(Stored records)
---
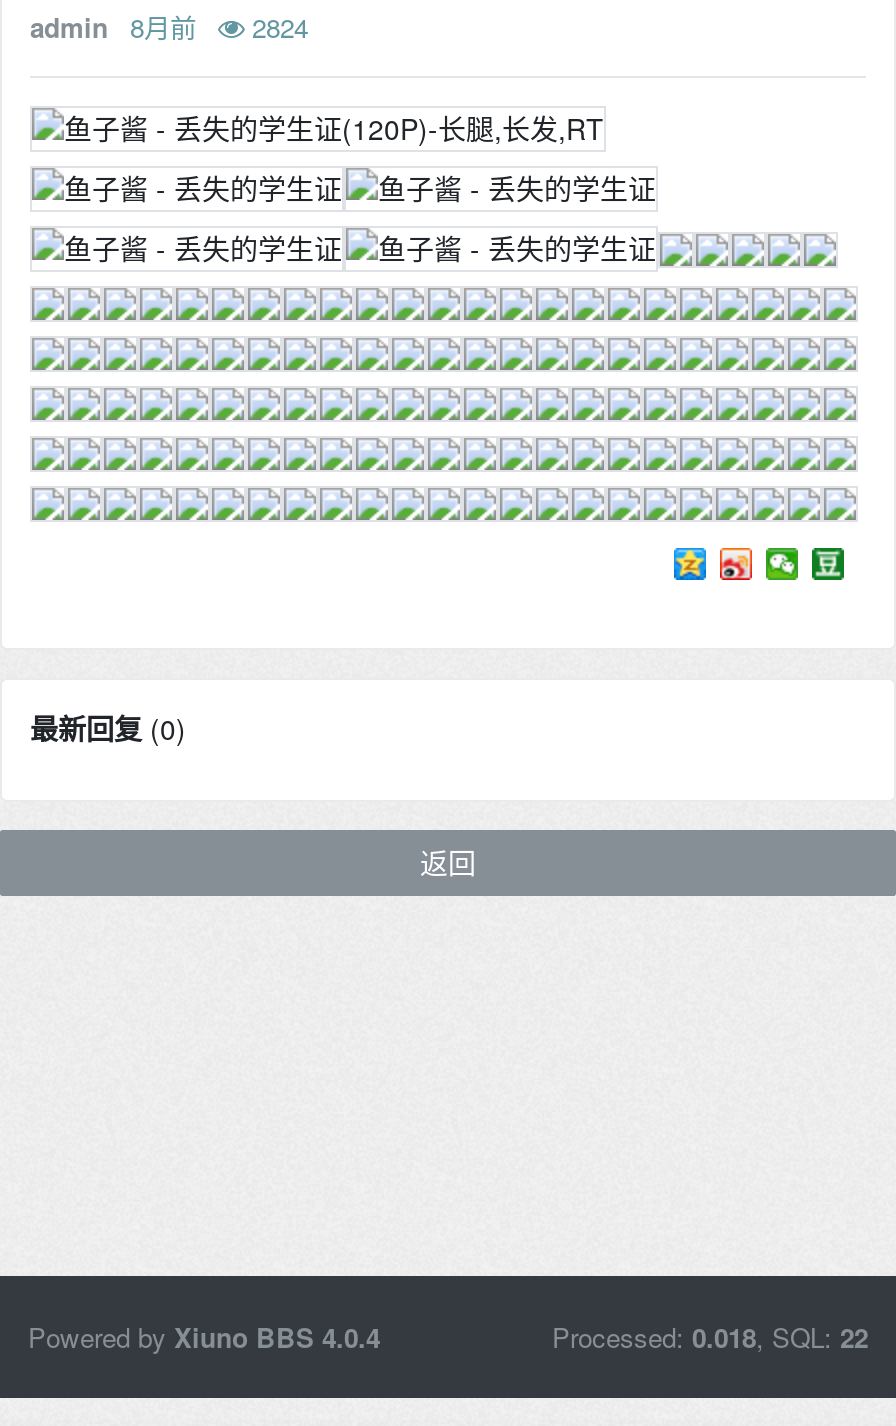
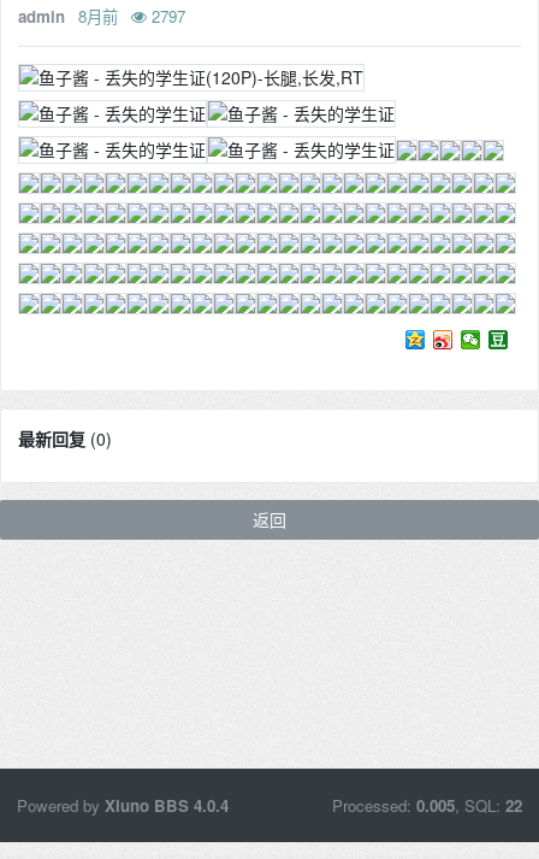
[30,8,308,46] admin 8月前 2824 -> [18,5,185,28] admin 8月前 2797
[552,1318,868,1356] Processed: 0.018, SQL: 22 -> [332,794,522,817] Processed: 0.005, SQL: 22

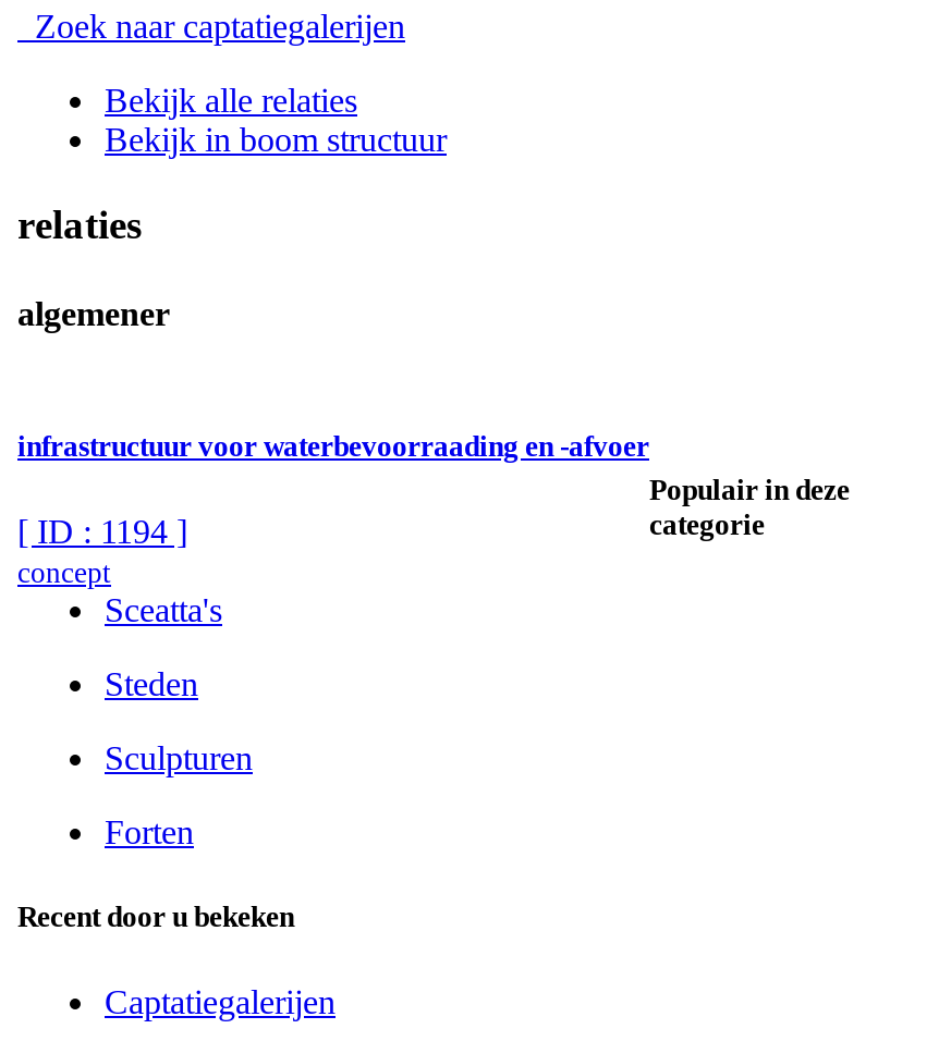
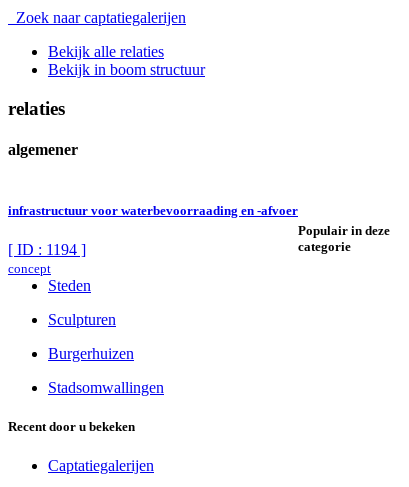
[105,591,222,629] Sceatta's -> none
moved [105,666,253,777] -> [48,277,116,328]: Steden | Sculpturen
[105,814,194,851] Forten -> [48,345,164,396] Burgerhuizen | Stadsomwallingen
---
What you should do:
The expected answer is an exact copy of the lines beginning at the one with "[105,591,222,629] Sceatta's -> none" and running to the end of the entries above.

Written solution:
[105,591,222,629] Sceatta's -> none
moved [105,666,253,777] -> [48,277,116,328]: Steden | Sculpturen
[105,814,194,851] Forten -> [48,345,164,396] Burgerhuizen | Stadsomwallingen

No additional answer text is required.